[ASSIGNED TASK]
Each line below is to be repeated exactly; any picture is to be left out.

[INFORMATION PROVIDED]
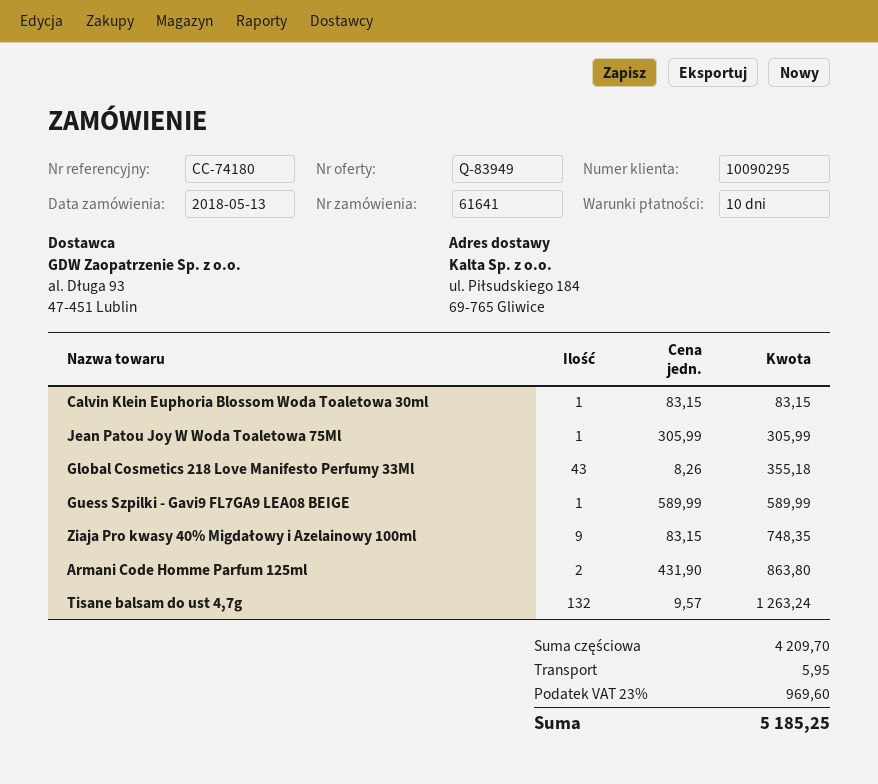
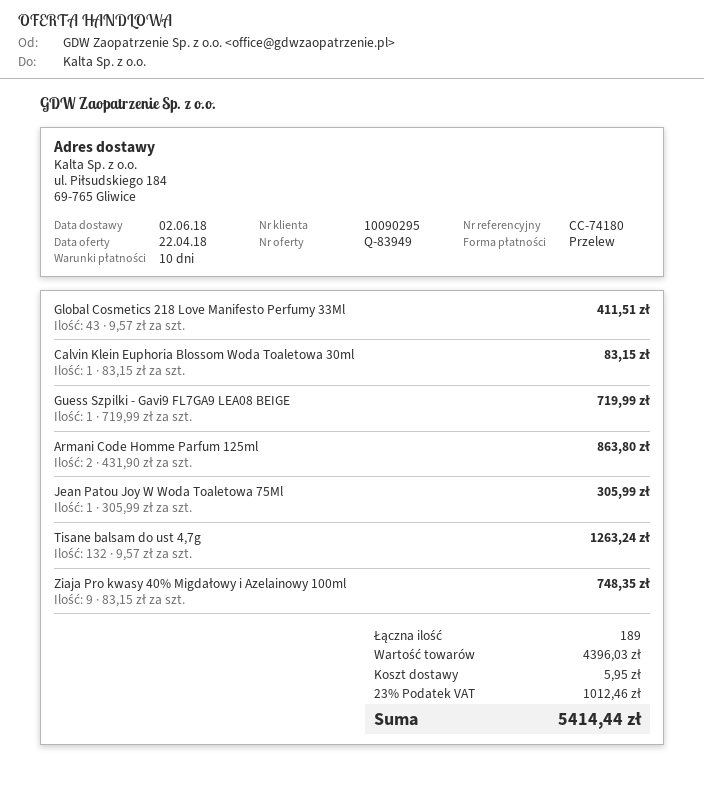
Global Cosmetics 218 Love Manifesto Perfumy 33Ml: 43 x 8.26 = 355.18 -> 43 x 9.57 = 411.51
Guess Szpilki - Gavi9 FL7GA9 LEA08 BEIGE: 1 x 589.99 = 589.99 -> 1 x 719.99 = 719.99
subtotal: 4209.70 -> 4396.03
tax: 23% = 969.60 -> 23% = 1012.46
total: 5185.25 -> 5414.44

[SOLUTION TO THIS TASK]
Global Cosmetics 218 Love Manifesto Perfumy 33Ml: 43 x 8.26 = 355.18 -> 43 x 9.57 = 411.51
Guess Szpilki - Gavi9 FL7GA9 LEA08 BEIGE: 1 x 589.99 = 589.99 -> 1 x 719.99 = 719.99
subtotal: 4209.70 -> 4396.03
tax: 23% = 969.60 -> 23% = 1012.46
total: 5185.25 -> 5414.44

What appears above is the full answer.